Promouvoir la confrontation avec la Chine est gravement préjudiciable aux efforts de la société civile des deux pays qui s’efforcent de construire une “détente par le bas”. Cela n’aide certainement pas les travailleurs chinois, car l’État a maintenant d’autant plus d’excuses pour écraser les actions ouvrières au nom de la sécurité nationale.

Il y aura également des effets négatifs aux États-Unis. Parmi les comtés avec des industries où des tarifs chinois de représailles ont été introduits, 82% ont voté pour Trump lors des dernières élections. L’inflation propulse la tête républicaine dans les sondages pour les élections de mi-mandat. La guerre commerciale renforce encore le populisme de droite aux États-Unis.
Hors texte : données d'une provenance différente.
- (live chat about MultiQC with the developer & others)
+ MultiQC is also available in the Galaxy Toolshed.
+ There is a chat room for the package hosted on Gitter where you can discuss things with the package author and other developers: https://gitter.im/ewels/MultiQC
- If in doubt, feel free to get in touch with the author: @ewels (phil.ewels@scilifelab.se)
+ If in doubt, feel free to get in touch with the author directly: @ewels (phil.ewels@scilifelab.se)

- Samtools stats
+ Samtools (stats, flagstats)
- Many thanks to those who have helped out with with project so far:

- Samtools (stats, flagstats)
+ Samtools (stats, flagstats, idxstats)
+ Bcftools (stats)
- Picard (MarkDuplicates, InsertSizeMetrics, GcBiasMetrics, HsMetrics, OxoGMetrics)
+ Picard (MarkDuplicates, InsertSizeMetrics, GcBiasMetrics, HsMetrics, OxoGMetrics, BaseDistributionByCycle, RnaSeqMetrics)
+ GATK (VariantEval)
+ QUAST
Le mouvement syndical américain a récemment remporté d’importantes victoires d’enseignants, d’employés d’entrepôt d’Amazon et de baristas de Starbucks. Une percée syndicale longtemps recherchée dans le commerce de détail semble possible. Beaucoup de ces emplois, et ceux de la logistique, sont l’avenir de l’organisation du travail, car ils ne peuvent pas être déplacés à l’étranger et sont loin d’être automatisés.
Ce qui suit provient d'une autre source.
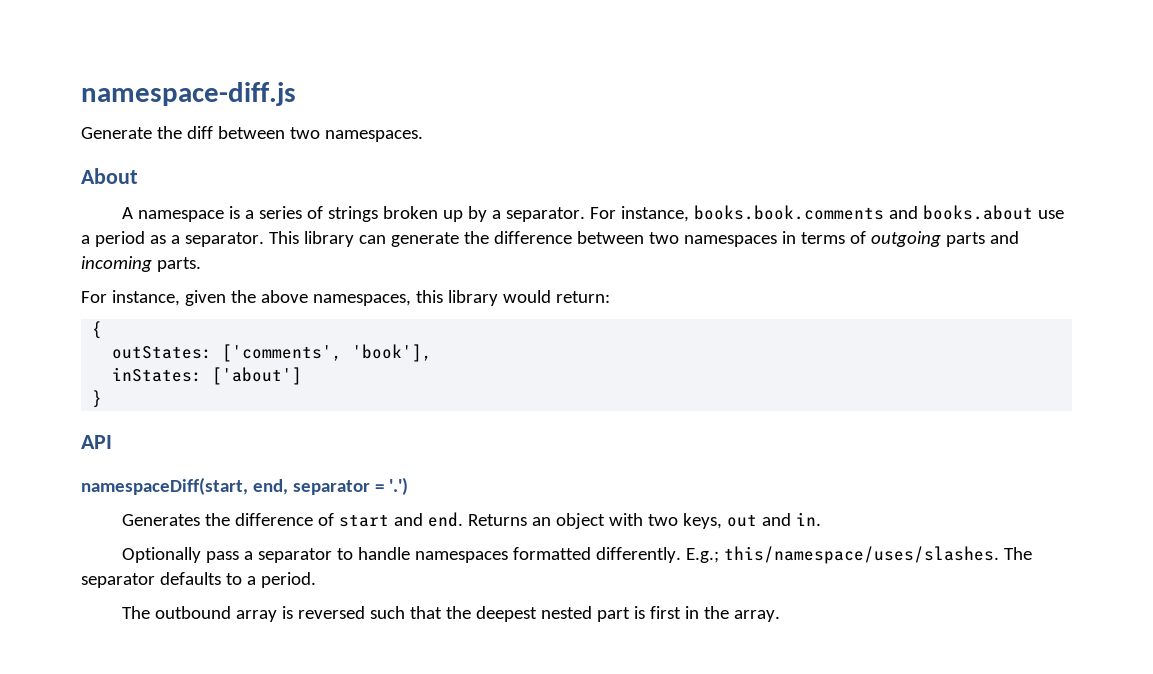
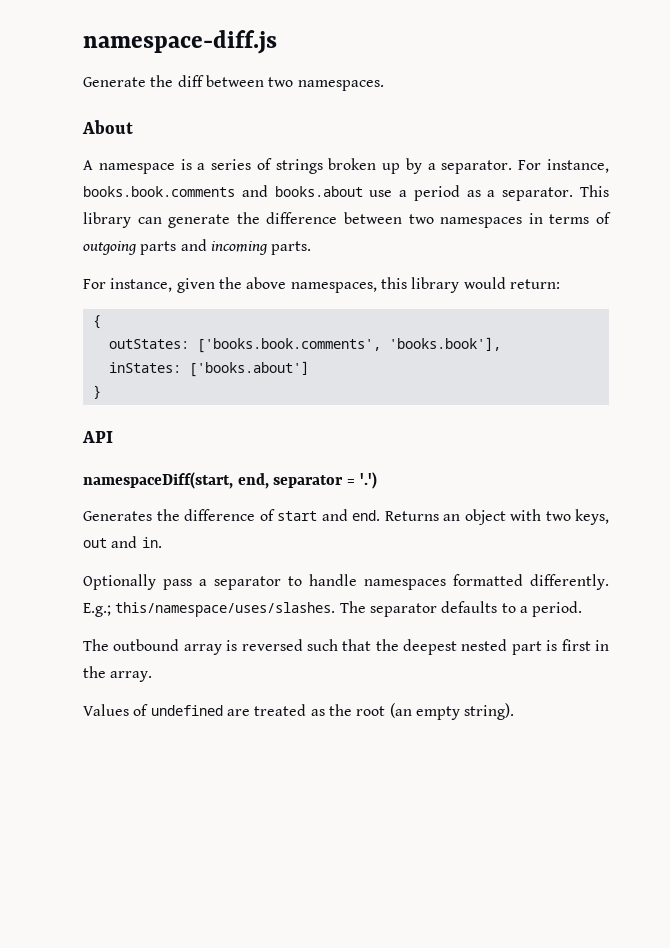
- outStates: ['comments', 'book'],
+ outStates: ['books.book.comments', 'books.book'],
- inStates: ['about']
+ inStates: ['books.about']
+ Values of undefined are treated as the root (an empty string).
En dire autant, ce n’est pas rejeter les luttes ouvrières des ouvriers du secteur manufacturier. En fait, leur soutien est essentiel pour gagner des choses comme le Green New Deal. Certaines des premières visions d’une transition juste ont émergé du mouvement ouvrier, mais dans l’ensemble, la rhétorique continue de séparer les emplois et l’environnement, comme si un seul côté pouvait être sauvé.

Pour surmonter ce faux binôme, il faudra que le mouvement ouvrier abandonne son obsession du commerce en tant qu’instrument qui oppose les travailleurs d’un pays à ceux d’un autre. Cela nécessitera une vision internationale plus progressiste où les mouvements syndicaux, du nord et du sud, se réunissent pour faire pression en faveur d’un système commercial mondial plus équitable ainsi que de réglementations environnementales plus strictes.

Les racines de la réponse de certains syndicats au commerce avec la Chine remontent à plusieurs décennies et ont longtemps été identifiées par la gauche comme la faiblesse du mouvement ouvrier américain qui l’a empêché d’adopter une orientation plus militante. Ironiquement, c’est l’émergence de la mondialisation, longtemps résistée par beaucoup, qui offre de nouveaux horizons pour la lutte des classes, comme l’organisation à travers les chaînes d’approvisionnement mondiales ou les travailleurs de chantier qui se mettent simultanément en grève dans différents pays.

Avec le soutien américain aux syndicats à son plus haut niveau en près de soixante ans, une nouvelle génération de travailleurs se lance dans la syndicalisation. Ils devront composer avec l’héritage de la façon dont le syndicalisme américain a semé les conditions de son propre déclin. Mais s’ils se souviennent que ce sont les “travailleurs du mondeunissez-vous », ils pourront le changer.